In particolare, a seguito di queste modifiche, detti veicoli e trasporti di nuova costruzione, potranno essere adibiti al raggiungimento delle seguenti velocità massime:


– Veicoli a motore atti al traino
(art.9.1, lett. b.3.): 62,5 Km/h (in precedenza, 40 Km/h);

– Veicoli rimorchiati
(art. 9.1, lett. c.2.2): 62,5 Km/h (in precedenza, 40 Km/h) se di massa complessiva superiore a 42,6 ton e sino a 80 ton. Per i veicoli rimorchiati di massa superiore alle 80 ton (art. 9.1, lett.c.2.3), la velocità raggiungibile è stata portata a 40 Km/h (da 25 Km/h).

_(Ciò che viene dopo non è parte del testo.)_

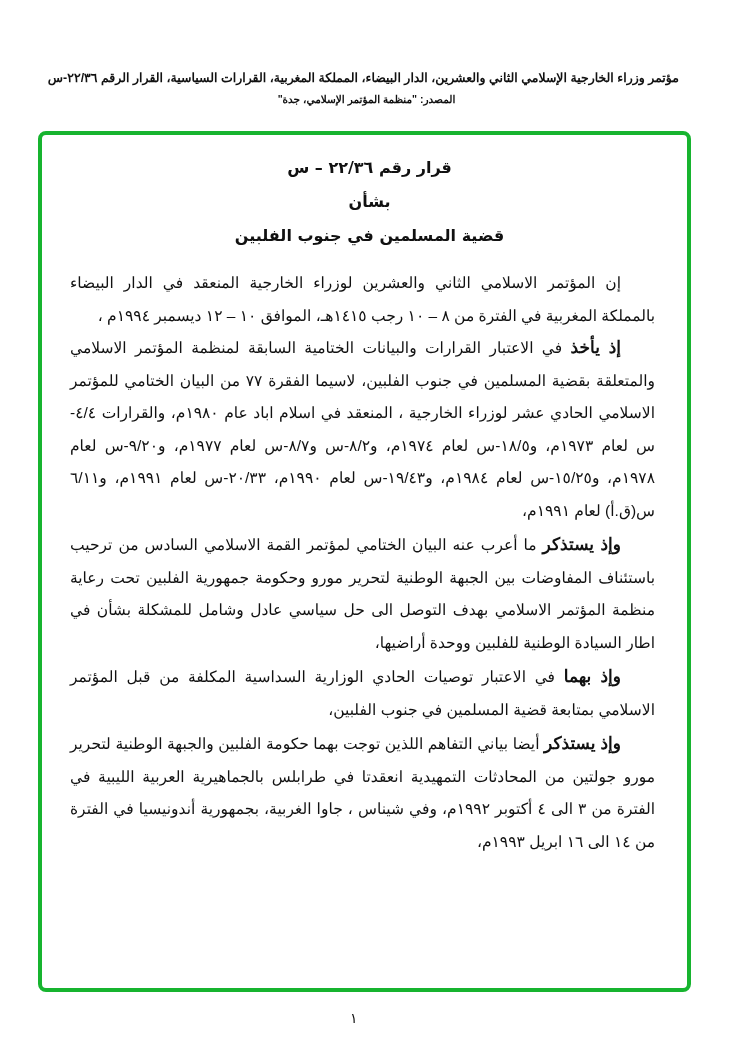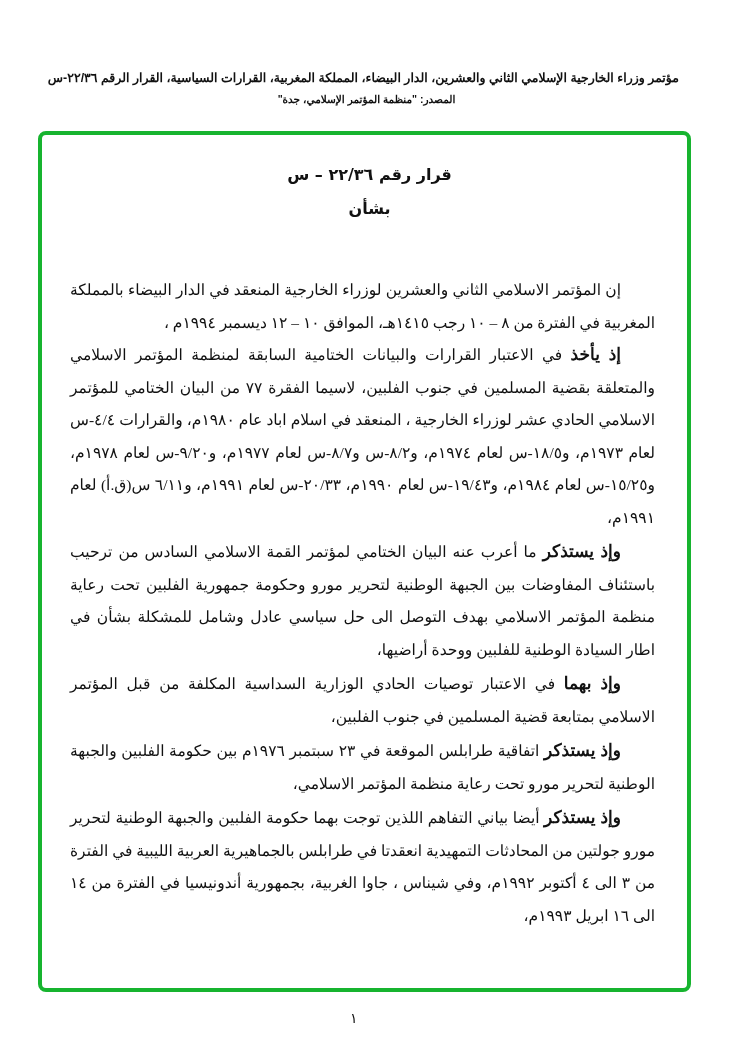--- a/index.html
+++ b/index.html
@@ -26,7 +26,7 @@
       border: 4px solid #17b42f; border-radius: 8px; box-sizing: content-box;
     }
     .doc {
-      position: absolute; left: 42px; top: 124px; width: 645px; height: 698px;
+      position: absolute; left: 42px; top: 117px; width: 645px; height: 698px;
       direction: rtl;
     }
     .title-block { position: absolute; left: 0; right: 0; top: 34px; text-align: center; }

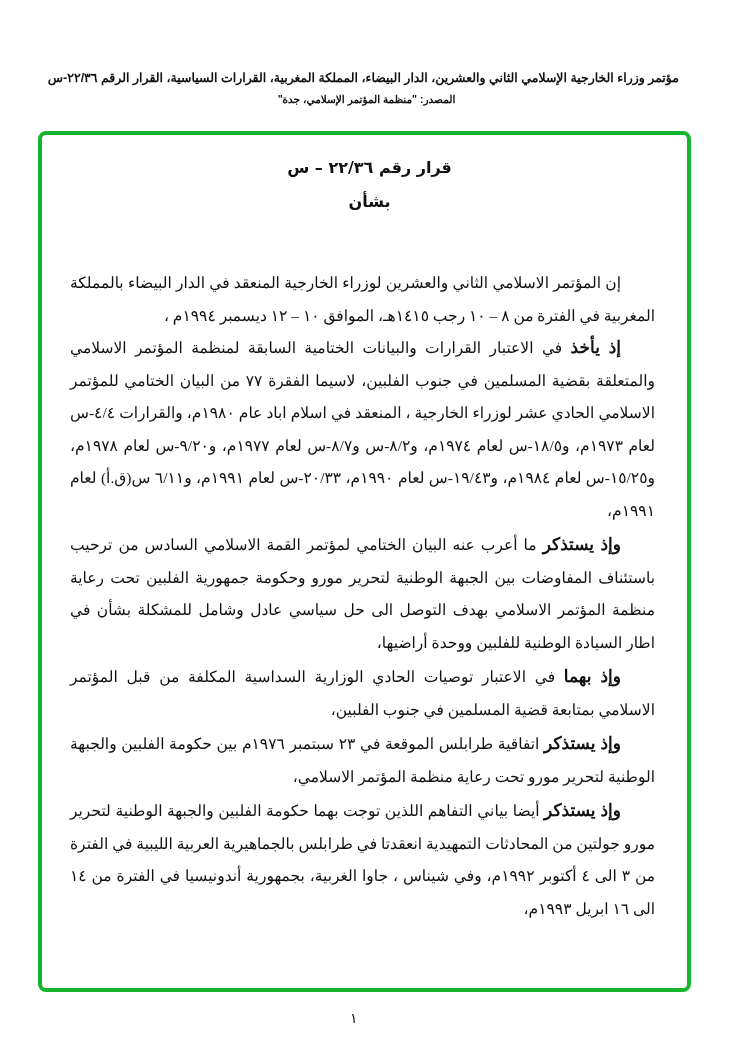--- a/index.html
+++ b/index.html
@@ -62,6 +62,7 @@
   <div class="title-block">
     <div>قرار رقم ٢٢/٣٦ – س</div>
     <div>بشأن</div>
+    <div>قضية المسلمين في جنوب الفلبين</div>
   </div>
 
   <div class="body">

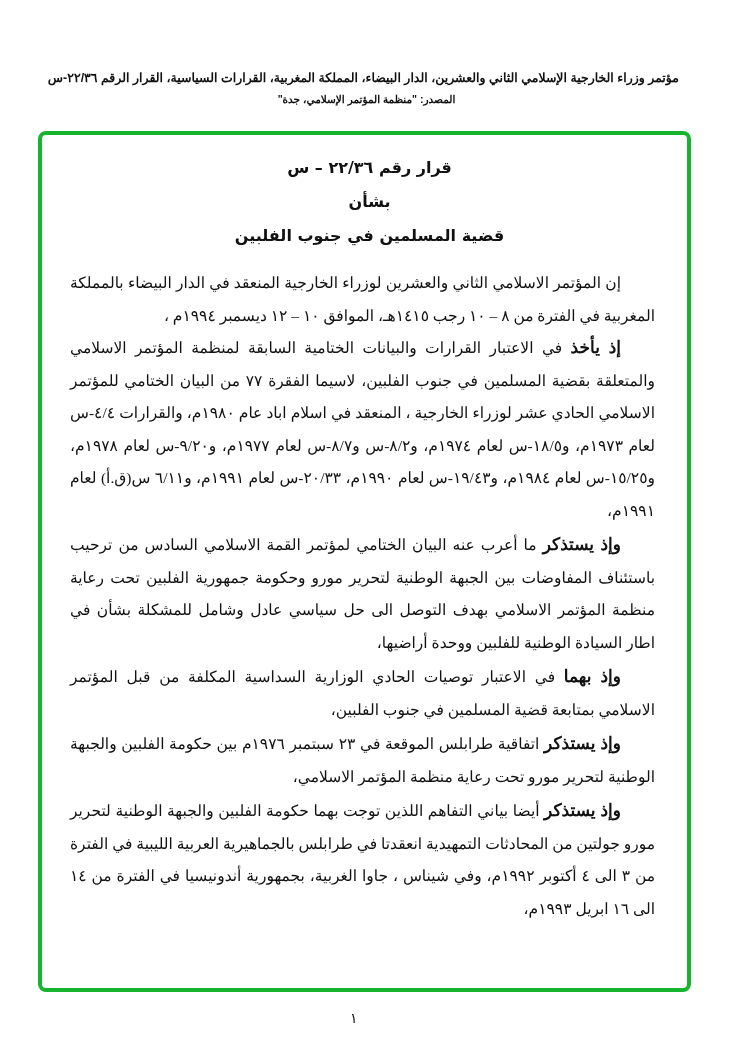--- a/index.html
+++ b/index.html
@@ -36,7 +36,7 @@
     }
     .body {
       position: absolute; left: 28px; right: 32px; top: 150px;
-      font-family: Liberation Serif, serif; font-size: 15.5px; line-height: 32.5px;
+      font-family: Liberation Sans, sans-serif; font-size: 15.5px; line-height: 32.5px;
       text-align: justify; text-align-last: right;
     }
     .body p { margin: 0 0 2px 0; }

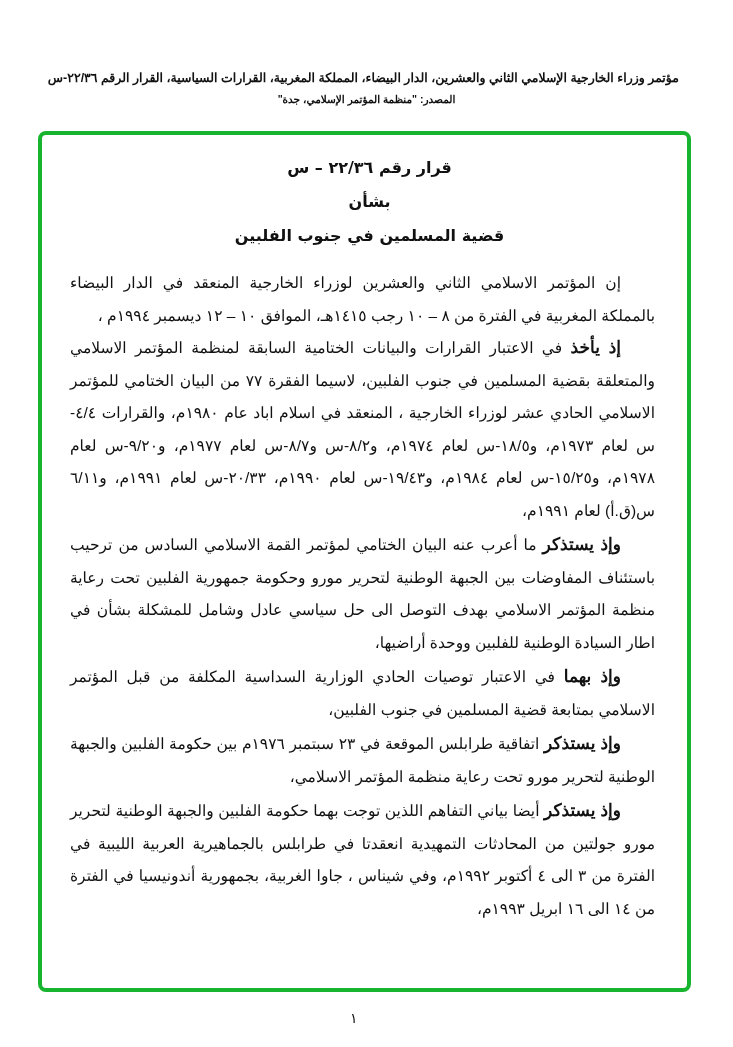--- a/index.html
+++ b/index.html
@@ -79,9 +79,6 @@
       <span class="lead">وإذ بهما</span><span> في الاعتبار توصيات الحادي الوزارية السداسية المكلفة من قبل المؤتمر الاسلامي بمتابعة قضية المسلمين في جنوب الفلبين،</span>
     </p>
     <p class="ind">
-      <span class="lead">وإذ يستذكر</span><span> اتفاقية طرابلس الموقعة في ٢٣ سبتمبر ١٩٧٦م بين حكومة الفلبين والجبهة الوطنية لتحرير مورو تحت رعاية منظمة المؤتمر الاسلامي،</span>
-    </p>
-    <p class="ind">
       <span class="lead">وإذ يستذكر</span><span> أيضا بياني التفاهم اللذين توجت بهما حكومة الفلبين والجبهة الوطنية لتحرير مورو جولتين من المحادثات التمهيدية انعقدتا في طرابلس بالجماهيرية العربية الليبية في الفترة من ٣ الى ٤ أكتوبر ١٩٩٢م، وفي شيناس ، جاوا الغربية، بجمهورية أندونيسيا في الفترة من ١٤ الى ١٦ ابريل ١٩٩٣م،</span>
     </p>
   </div>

E’ importante sottolineare che, allo stato attuale, queste modifiche non interessano i veicoli adibiti a trasporti eccezionali per massa, attualmente in circolazione. Affinché ciò accada, infatti, occorrerà attendere l’emanazione di un apposito decreto del Ministero dei trasporti (che, secondo quanto previsto dall’art. 2 del D.P.R in commento, va adottato entro due mesi), nel quale saranno disciplinati i requisiti tecnici che detti veicoli dovranno rispettare affinché, previa verifica, possano essere autorizzati a beneficiare dei nuovi limiti di velocità.